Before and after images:

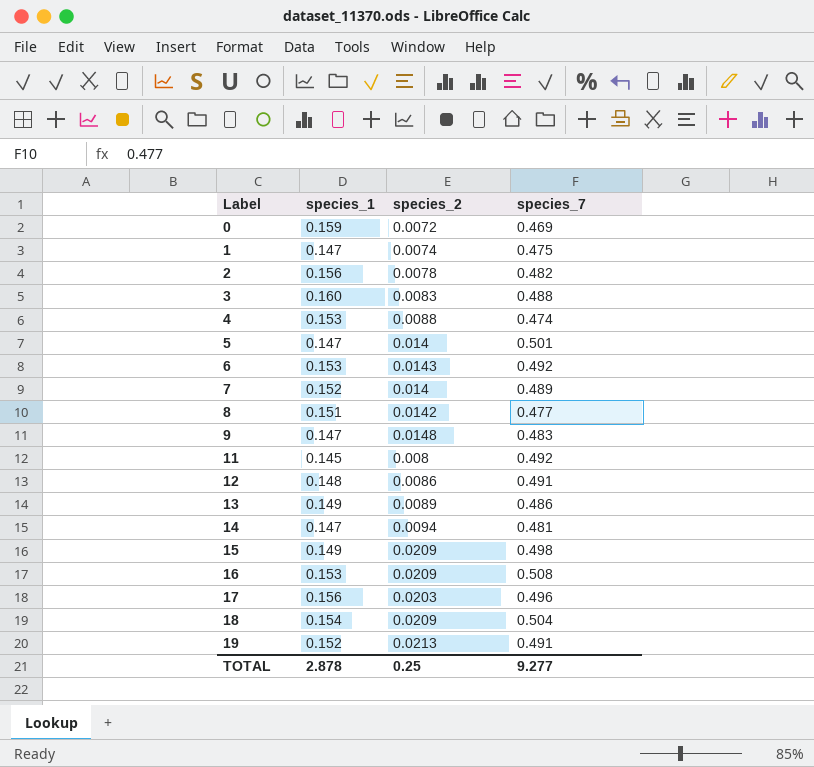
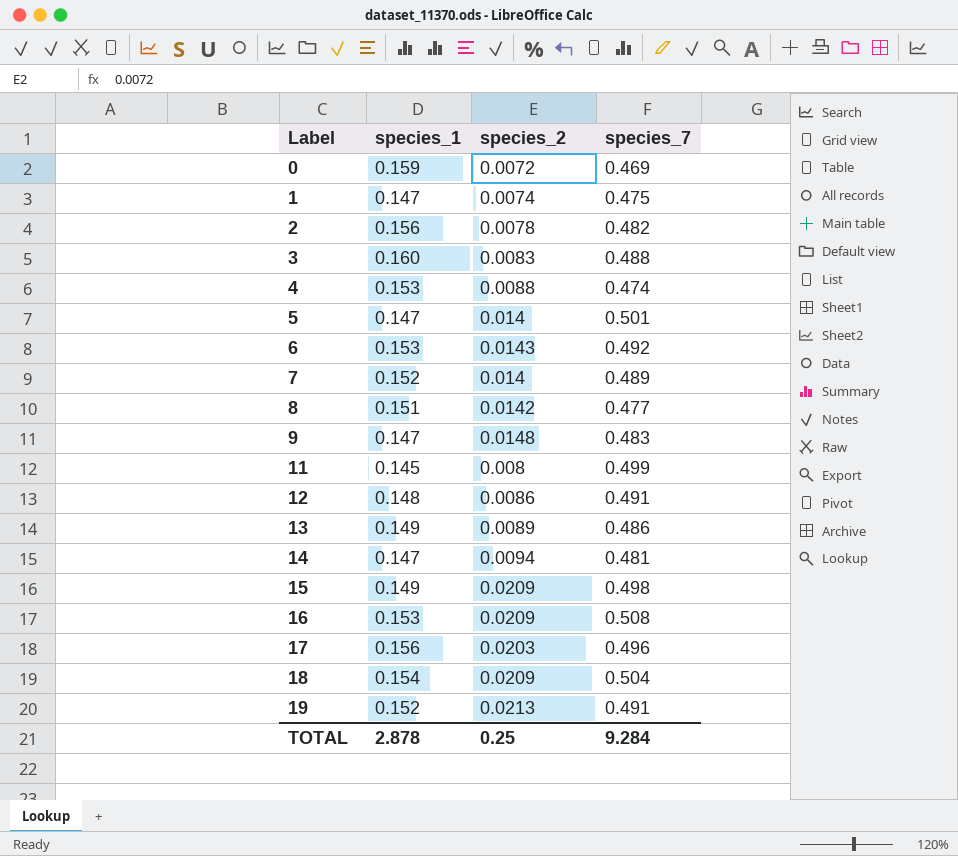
11 | species_7: 0.492 -> 0.499
TOTAL | species_7: 9.277 -> 9.284

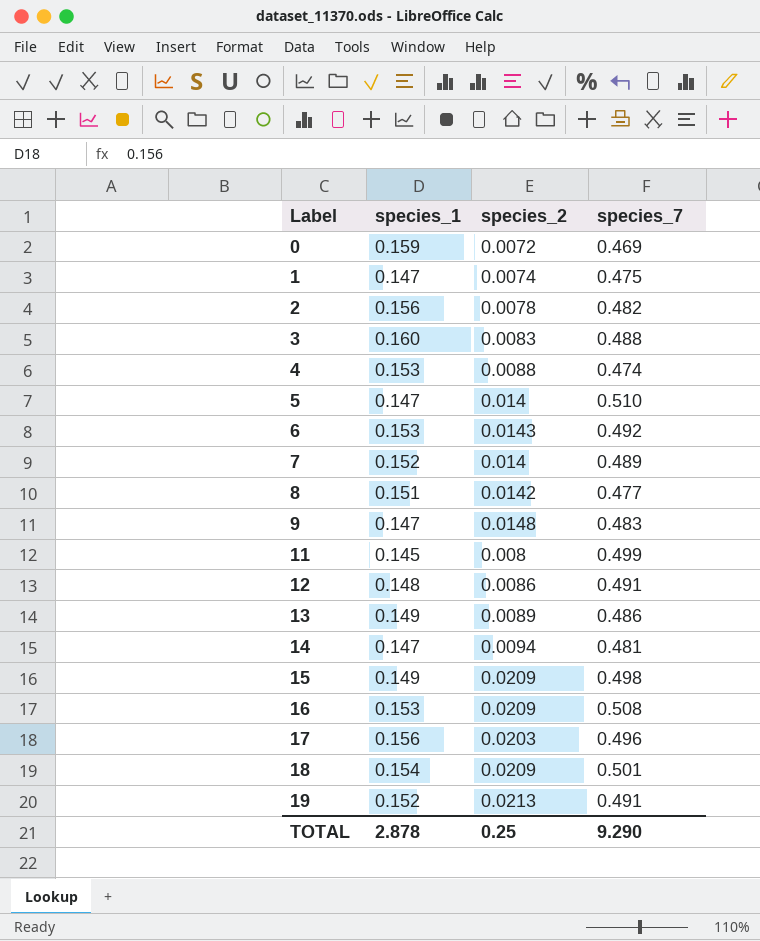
5 | species_7: 0.501 -> 0.510
18 | species_7: 0.504 -> 0.501
TOTAL | species_7: 9.284 -> 9.290

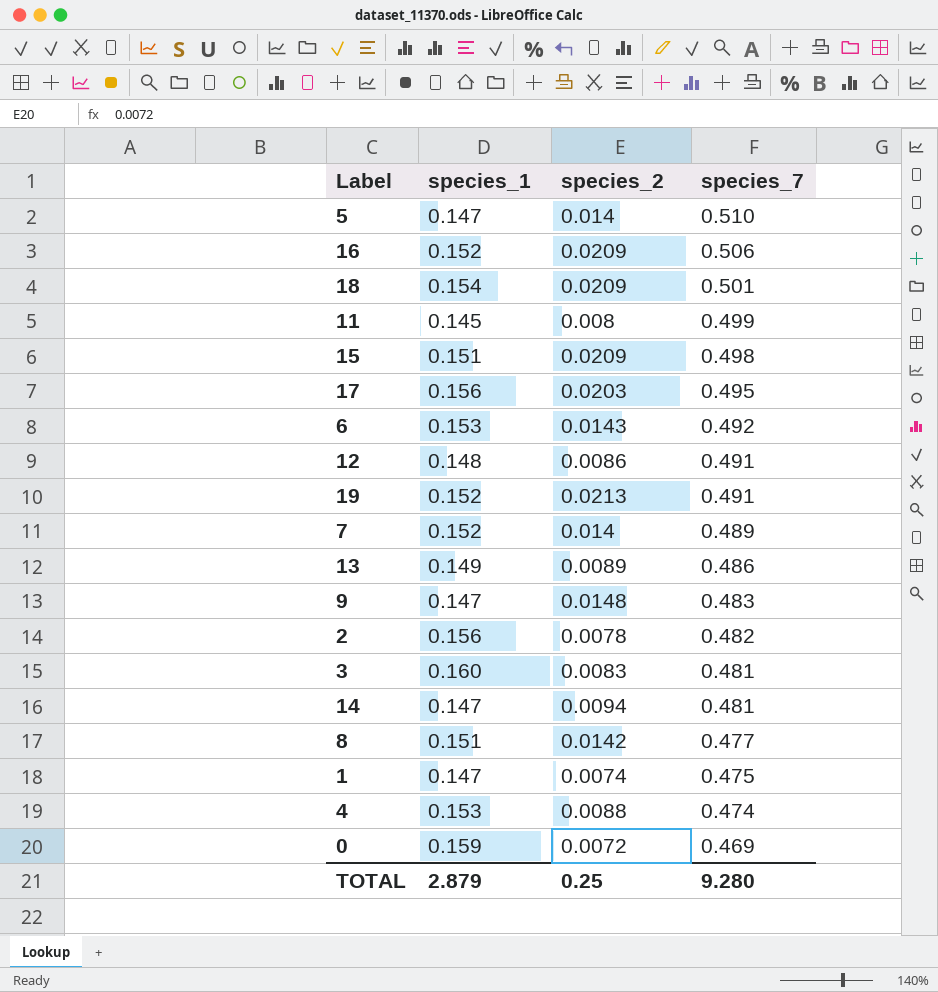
row order: Label ascending -> species_7 descending
16 | species_1: 0.153 -> 0.152
16 | species_7: 0.508 -> 0.506
15 | species_1: 0.149 -> 0.151
17 | species_7: 0.496 -> 0.495
3 | species_7: 0.488 -> 0.481
TOTAL | species_1: 2.878 -> 2.879
TOTAL | species_7: 9.290 -> 9.280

Try it ▸
Could you write out, exactly, each line of the data above from the one containing "row order: Label" through the last, including both?

Result for this exercise ▸
row order: Label ascending -> species_7 descending
16 | species_1: 0.153 -> 0.152
16 | species_7: 0.508 -> 0.506
15 | species_1: 0.149 -> 0.151
17 | species_7: 0.496 -> 0.495
3 | species_7: 0.488 -> 0.481
TOTAL | species_1: 2.878 -> 2.879
TOTAL | species_7: 9.290 -> 9.280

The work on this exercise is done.